Judge Jeffrey Sutton of the U.S. Court of Appeals for the Sixth Circuit, and chair of the Committee on Rules of Practice and Procedure reported that the Supreme Court of the United States had approved the most recent set of rules proposals emanating from the committee, but requested a couple of changes to the Committee Notes that accompany the pending amendments to the Civil Rules. As is reflected in the Court’s transmittal to Congress, the Committee Notes to Rules 4 and 84 were changed from the last draft submitted for approval to the Judicial Conference.

The new Committee Note to Rule 4 makes clear that the reduction of the time for service from 120 days to 90 days “will increase the frequency of occasions to extend the time.” The original Committee Note stated that “Shortening the presumptive time for service will increase the frequency of occasions to extend the time for good cause.” This change ensures that district courts have the discretion to extend the time for service even when good cause for delay has not been shown.
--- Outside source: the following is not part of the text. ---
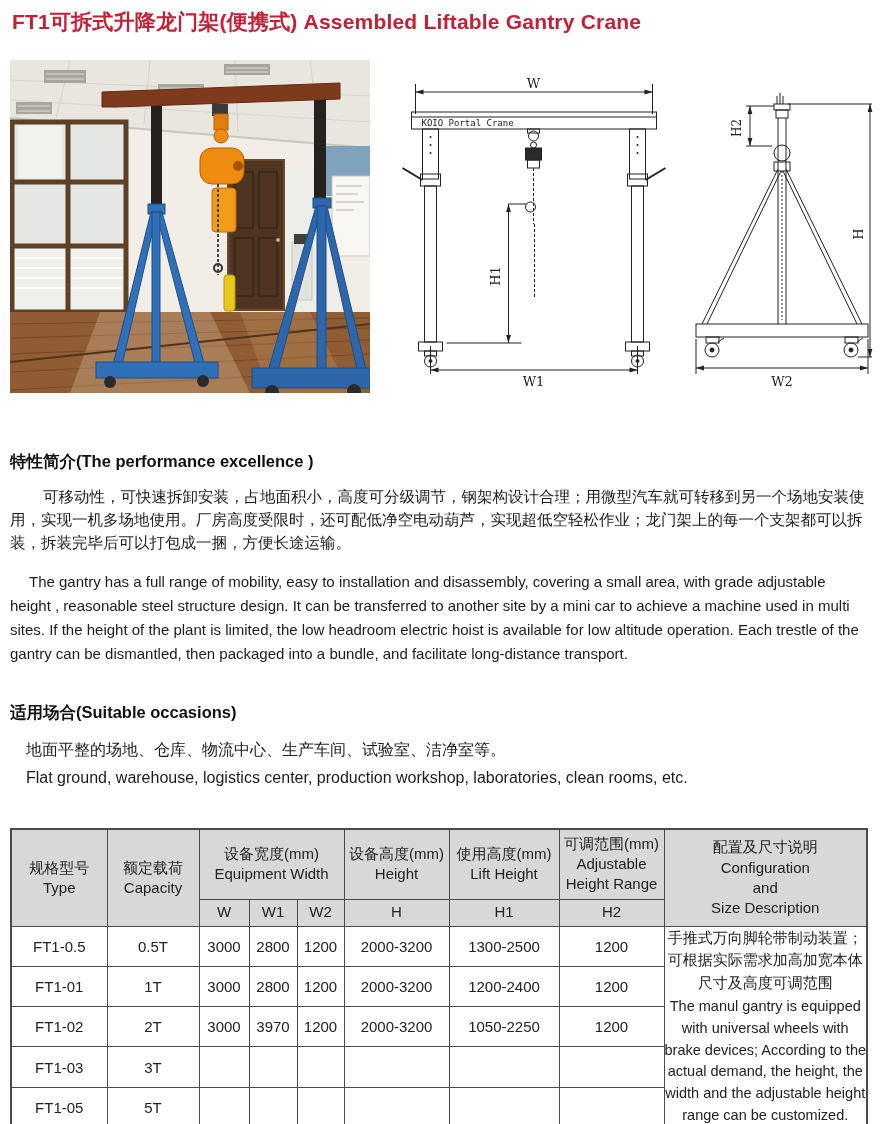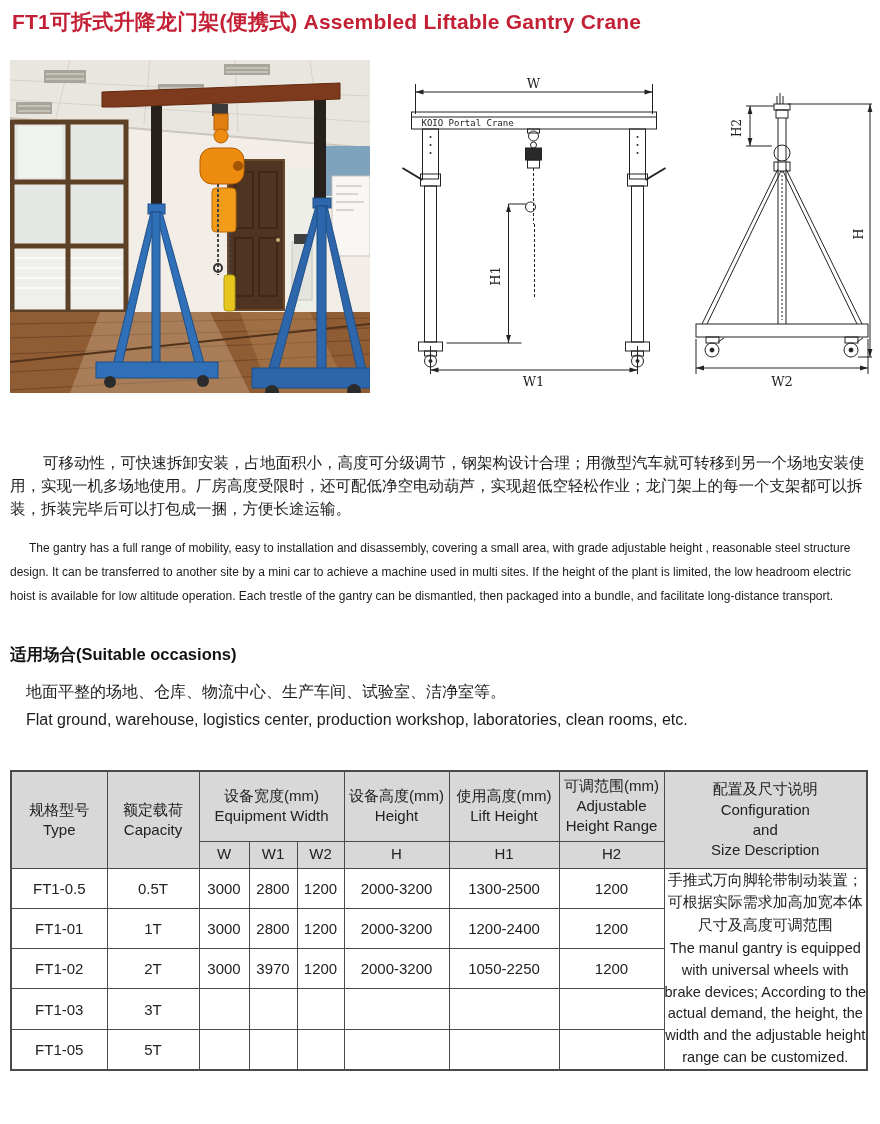"特性简介(The performance excellence )" h2.sec-heading { html: none -> <h2>特性简介(The performance excellence )</h2> }
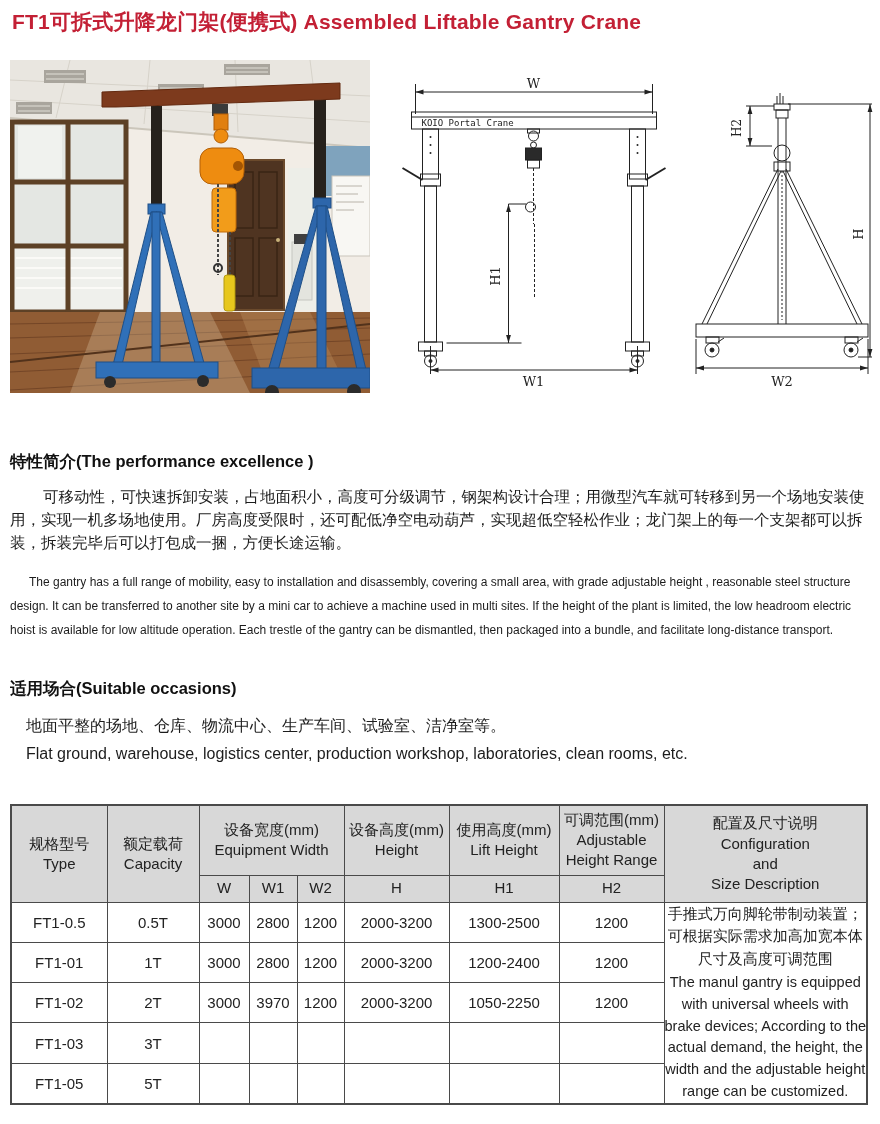"The gantry has a full" .para-en { font-size: 12px -> 15px }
The Committee Note on the abrogation of Rule 84 now says: “The abrogation of Rule 84 does not alter existing pleading standards or otherwise change the requirements of Civil Rule 8.” This additional language appears to address the concerns of the overwhelming majority of those who commented on the abrogation of Rule 84 and most of the official Forms previously in the Rules.

The Advisory Committee also discussed plans for an unprecedented educational campaign to members of the bench and bar to encourage attorneys and judges to use and apply the amended rules, should they go into effect on December 1, 2015, which will occur unless Congress unexpectedly acts to stop them.

There was some discussion about the potential for “requester pays” discovery rules further down the line, although the Committee members appeared to agree to wait and see how the pending rule amendments change the landscape before further changes are considered. In response to the cost-shifting in discovery discussion, there was a suggestion that the Committee revisit mandatory disclosures under Rule 26(a)(1).

Finally, there was an extended discussion on the Rule 23 Subcommittee’s report and “conceptual sketches,” which can be found in the Agenda Book for the meeting. Many of the “conceptual sketches” are based on portions of ALI’s Principles of the Law of Aggregate Litigation. The members of the Advisory Committee gave a mixed response to several of the “sketches,” while other “sketches” did not garner much of a response. The Rule 23 Subcommittee is currently on a “listening tour,” discussing ideas for amendments to Rule 23 with groups of attorneys, academics and judges. They will be holding a “mini-conference” in Dallas-Fort Worth on September 11th, by invitation only.